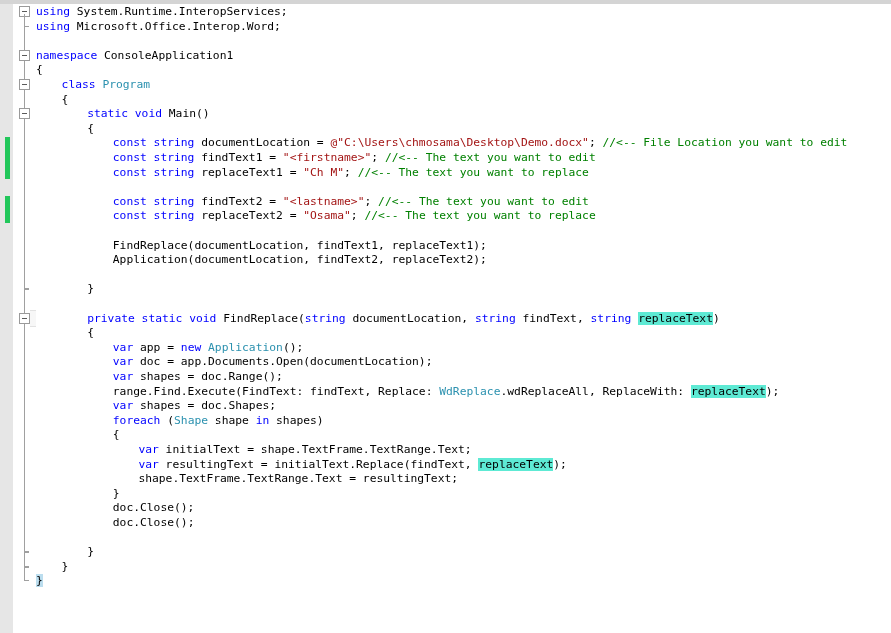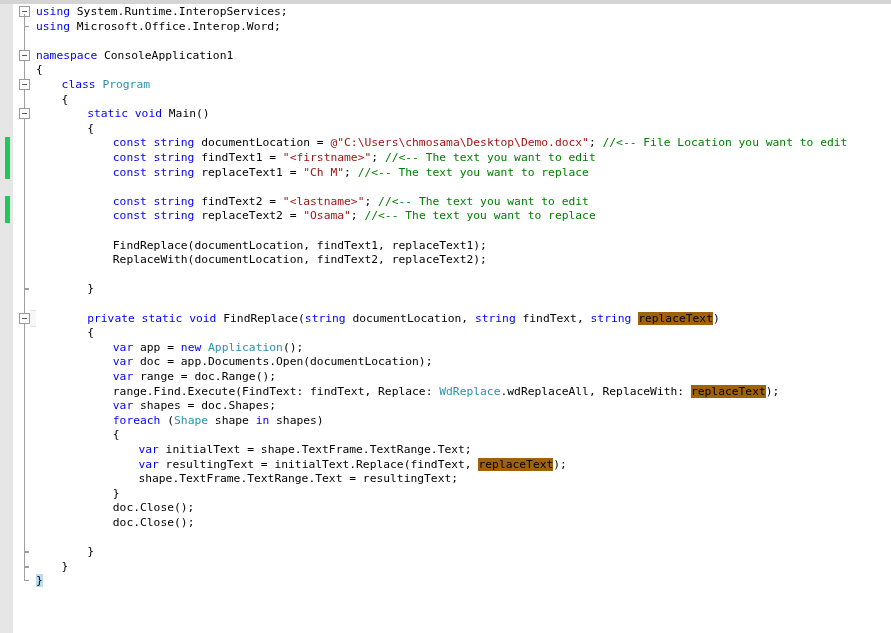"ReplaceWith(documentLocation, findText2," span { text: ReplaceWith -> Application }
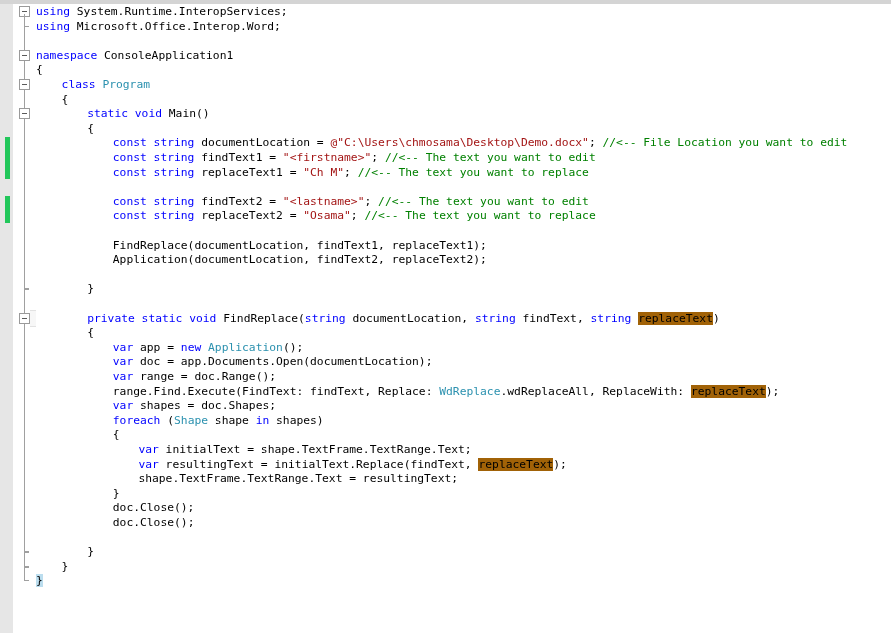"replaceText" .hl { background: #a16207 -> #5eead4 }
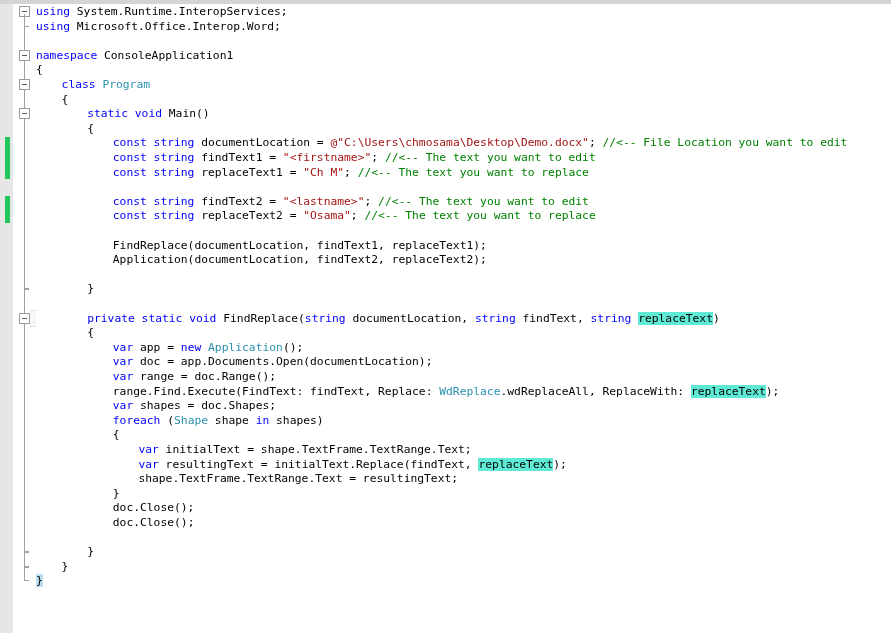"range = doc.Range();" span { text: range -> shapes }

---

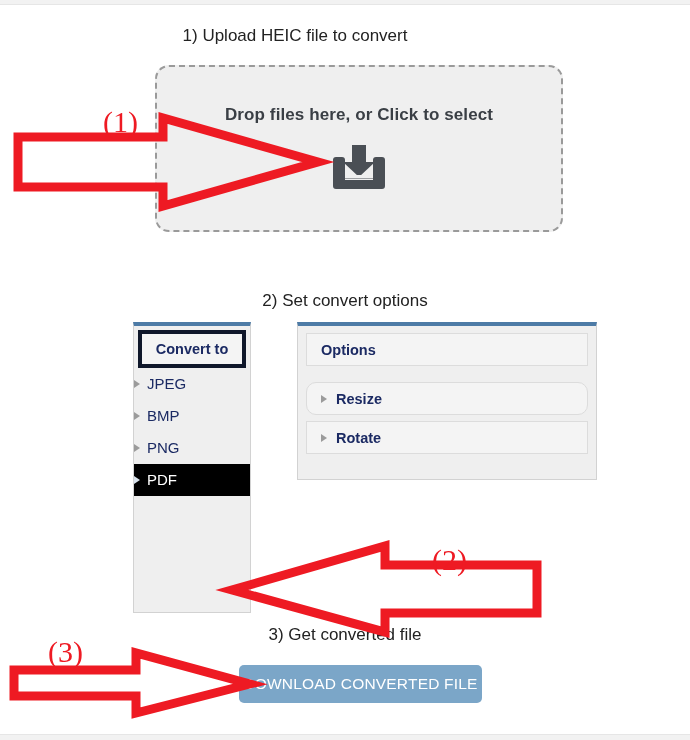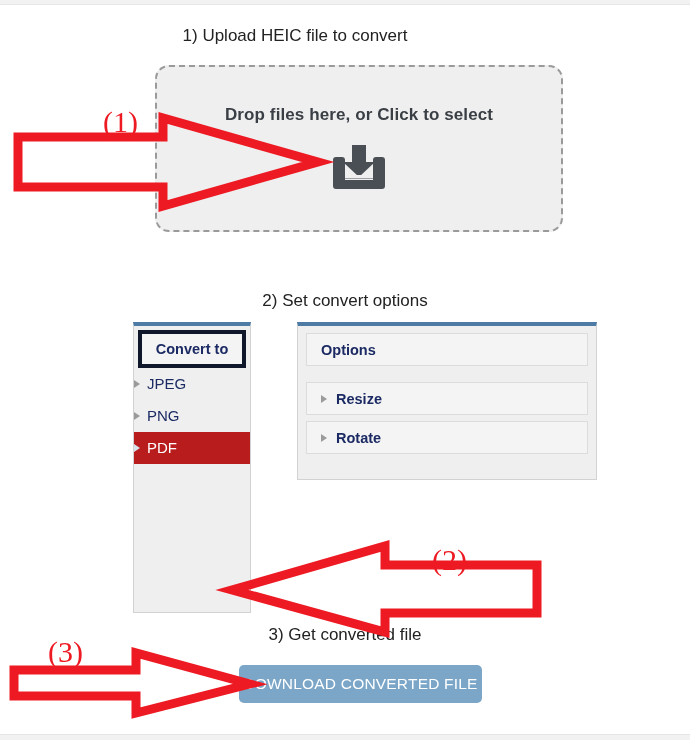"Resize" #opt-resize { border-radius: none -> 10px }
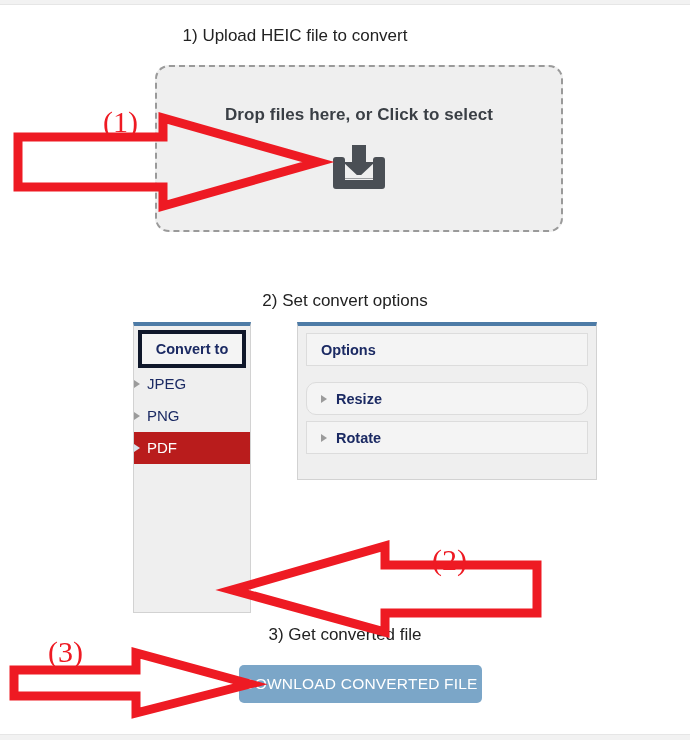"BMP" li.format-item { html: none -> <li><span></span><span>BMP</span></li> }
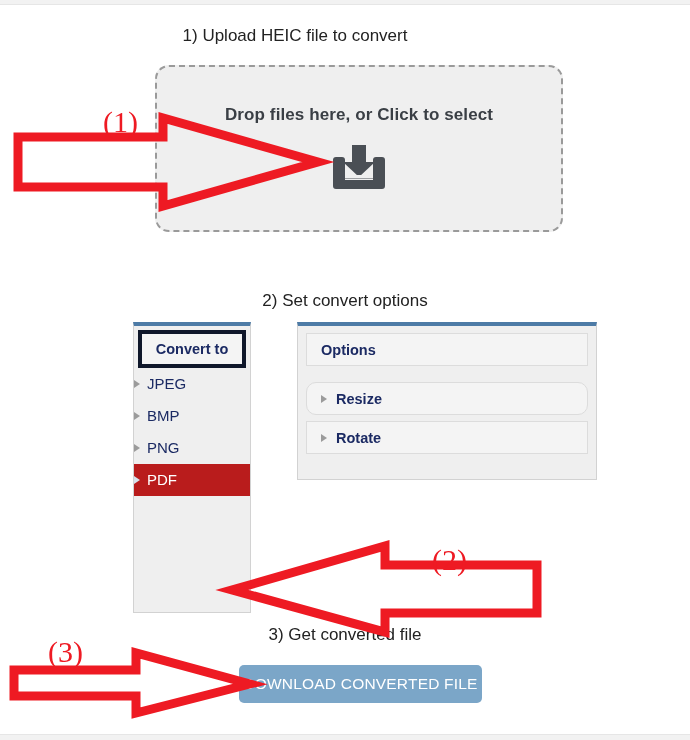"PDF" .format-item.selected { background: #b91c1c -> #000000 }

Task: Using the data above, print only the lines starting at the one with "text: ReplaceWith ->" and ending at the one with "text: range ->", exactly as they stand, minus the pictures.

Output below:
"ReplaceWith(documentLocation, findText2," span { text: ReplaceWith -> Application }
"replaceText" .hl { background: #a16207 -> #5eead4 }
"range = doc.Range();" span { text: range -> shapes }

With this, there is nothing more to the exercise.